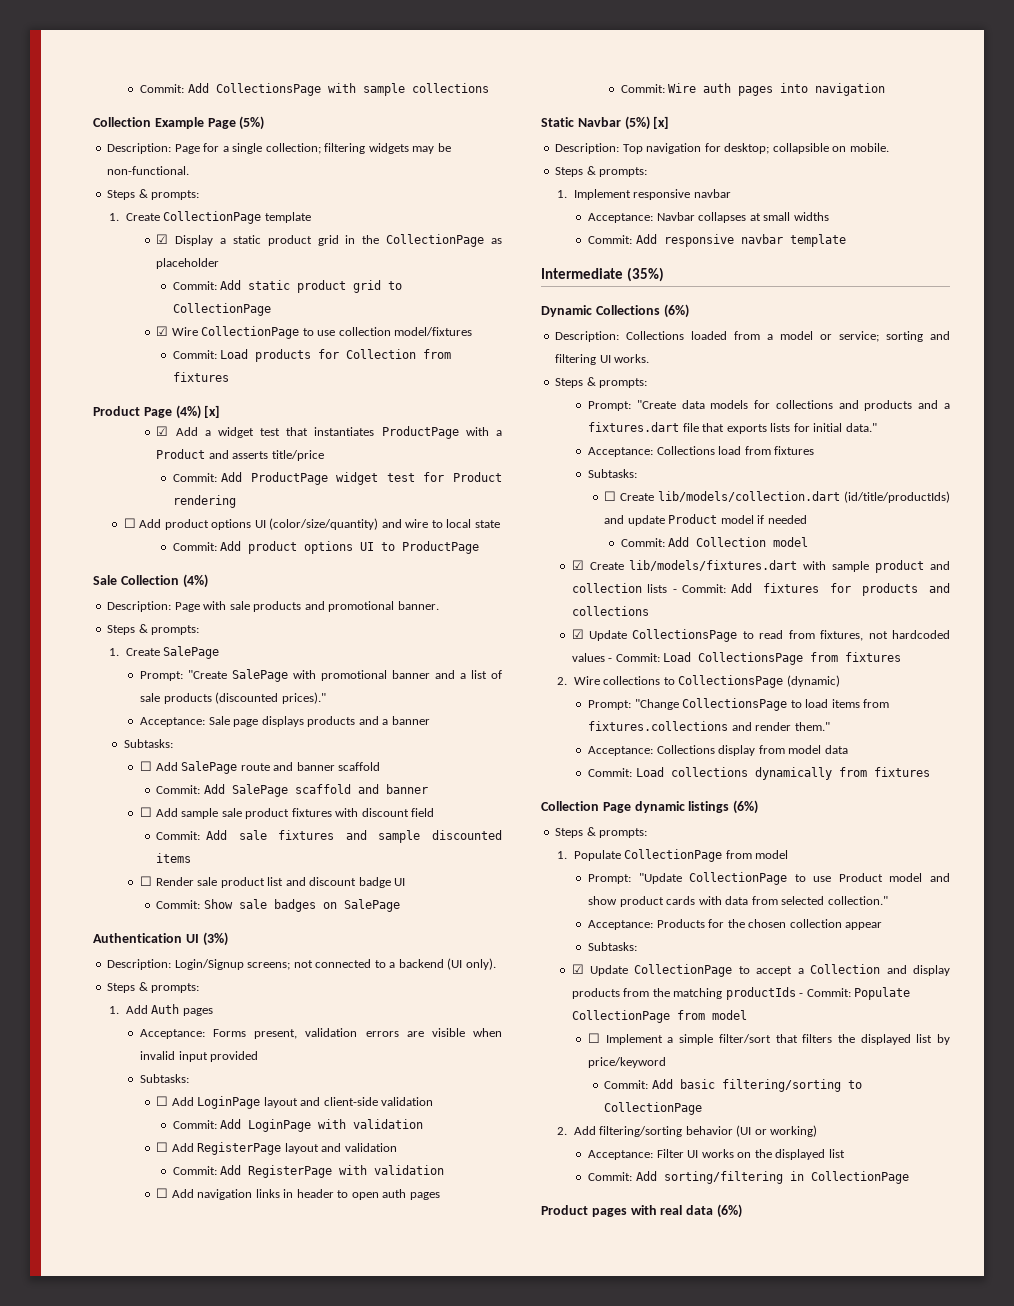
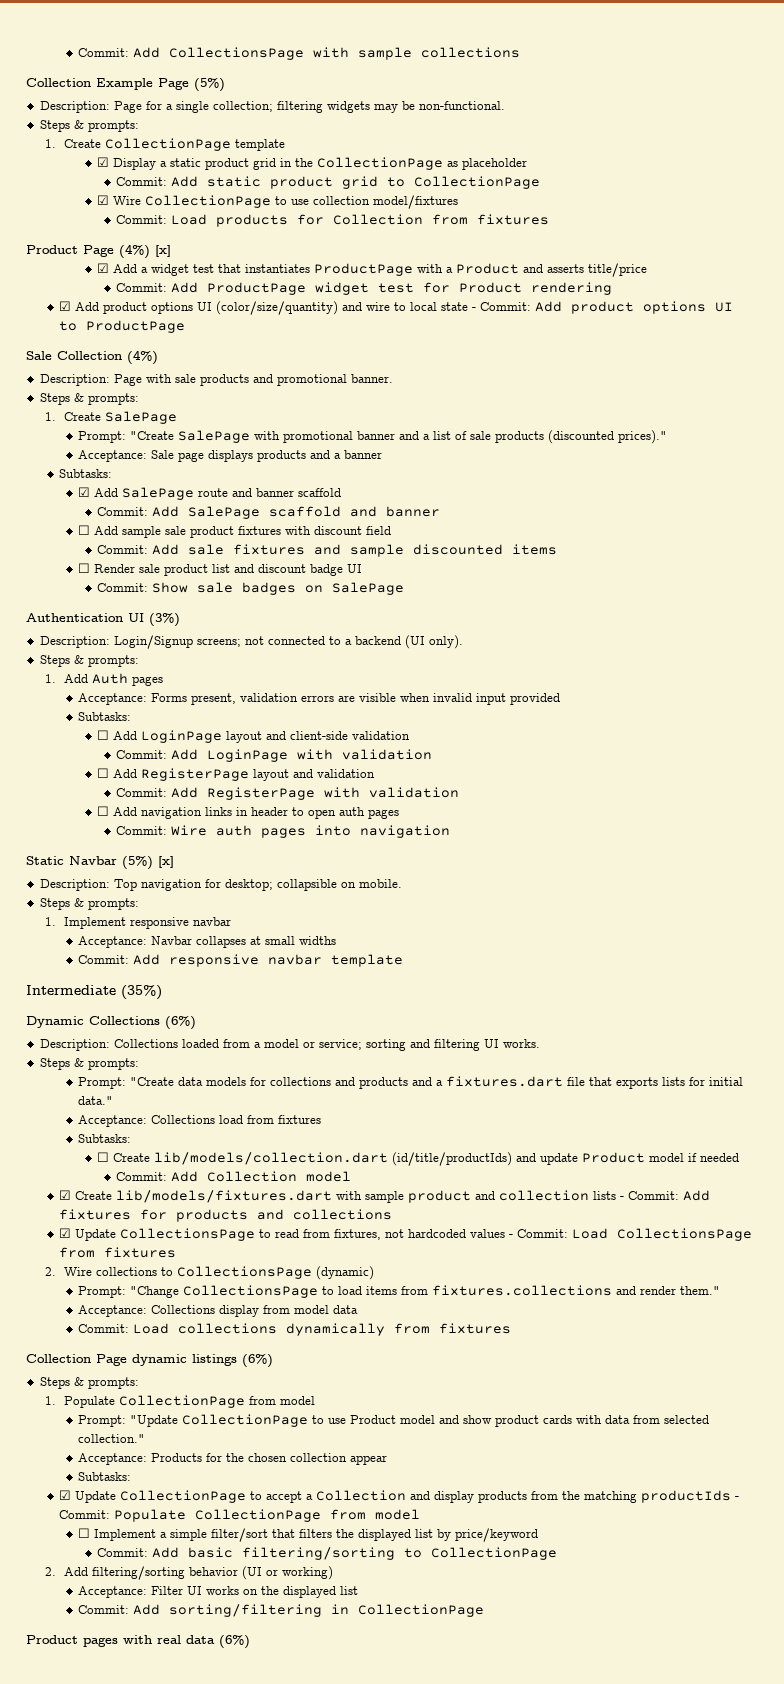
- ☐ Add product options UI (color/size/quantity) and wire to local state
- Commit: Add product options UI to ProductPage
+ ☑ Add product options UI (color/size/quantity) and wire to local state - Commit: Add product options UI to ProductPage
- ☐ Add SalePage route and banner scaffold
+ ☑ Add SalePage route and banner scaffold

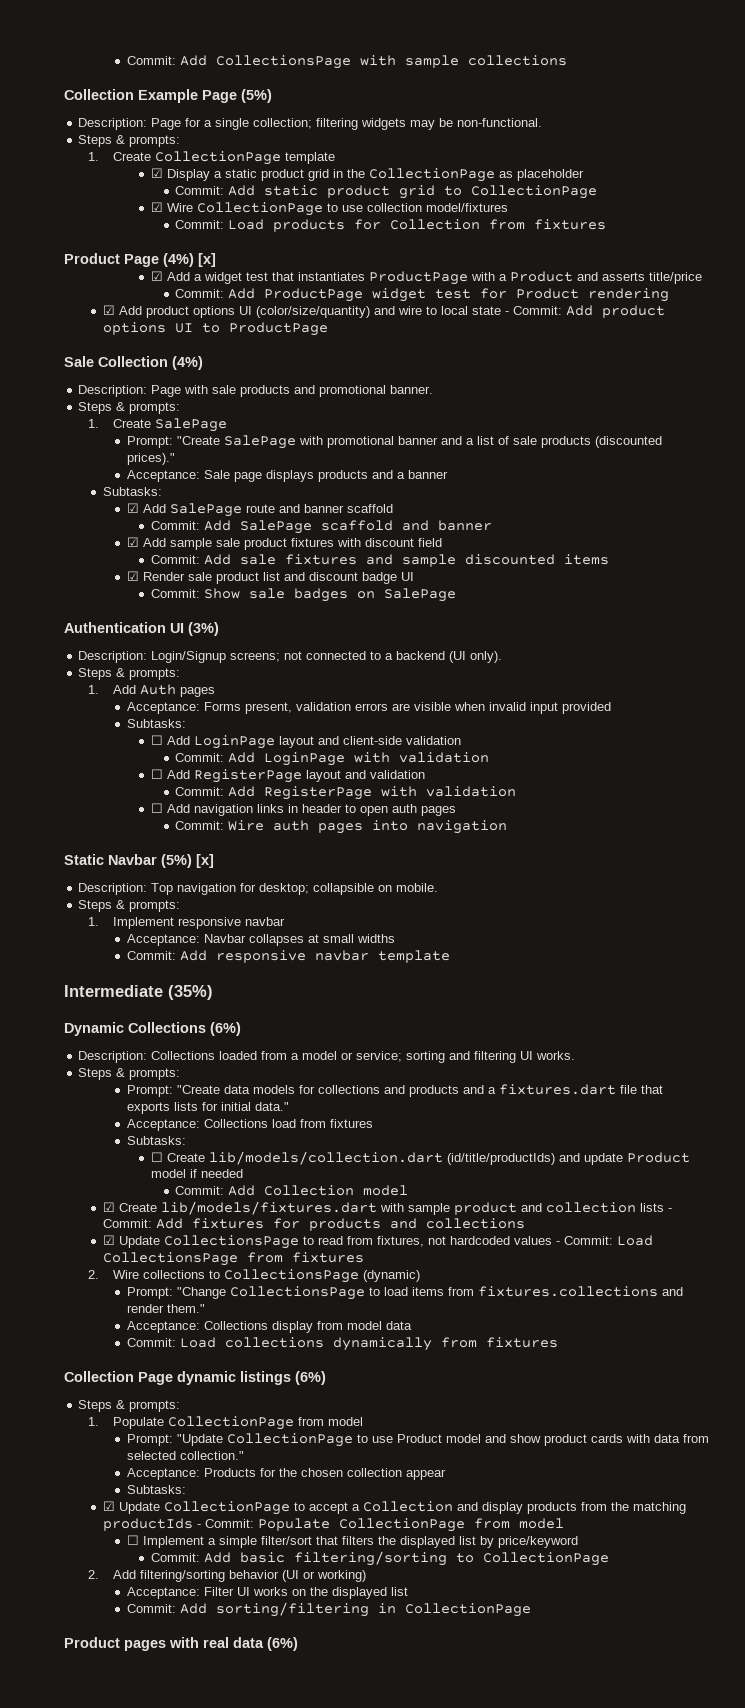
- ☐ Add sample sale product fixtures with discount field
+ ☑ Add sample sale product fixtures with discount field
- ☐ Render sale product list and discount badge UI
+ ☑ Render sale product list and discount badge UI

--

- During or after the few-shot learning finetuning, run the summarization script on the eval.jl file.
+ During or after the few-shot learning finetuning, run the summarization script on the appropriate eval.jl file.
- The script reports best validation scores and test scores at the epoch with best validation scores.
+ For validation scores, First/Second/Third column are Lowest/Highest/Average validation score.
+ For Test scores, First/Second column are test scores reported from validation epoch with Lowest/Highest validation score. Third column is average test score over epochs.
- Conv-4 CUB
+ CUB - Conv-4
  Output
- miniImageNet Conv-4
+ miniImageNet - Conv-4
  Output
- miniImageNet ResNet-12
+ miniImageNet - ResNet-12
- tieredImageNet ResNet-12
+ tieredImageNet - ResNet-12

--

> [WORK ORDER]: Look above for the line that contains "- miniImageNet Conv-4". Starting there, transcribe every line exactly until you have copied the line that contains "tieredImageNet - ResNet-12".

> [SOLUTION FOR THIS EXERCISE]:
- miniImageNet Conv-4
+ miniImageNet - Conv-4
  Output
- miniImageNet ResNet-12
+ miniImageNet - ResNet-12
- tieredImageNet ResNet-12
+ tieredImageNet - ResNet-12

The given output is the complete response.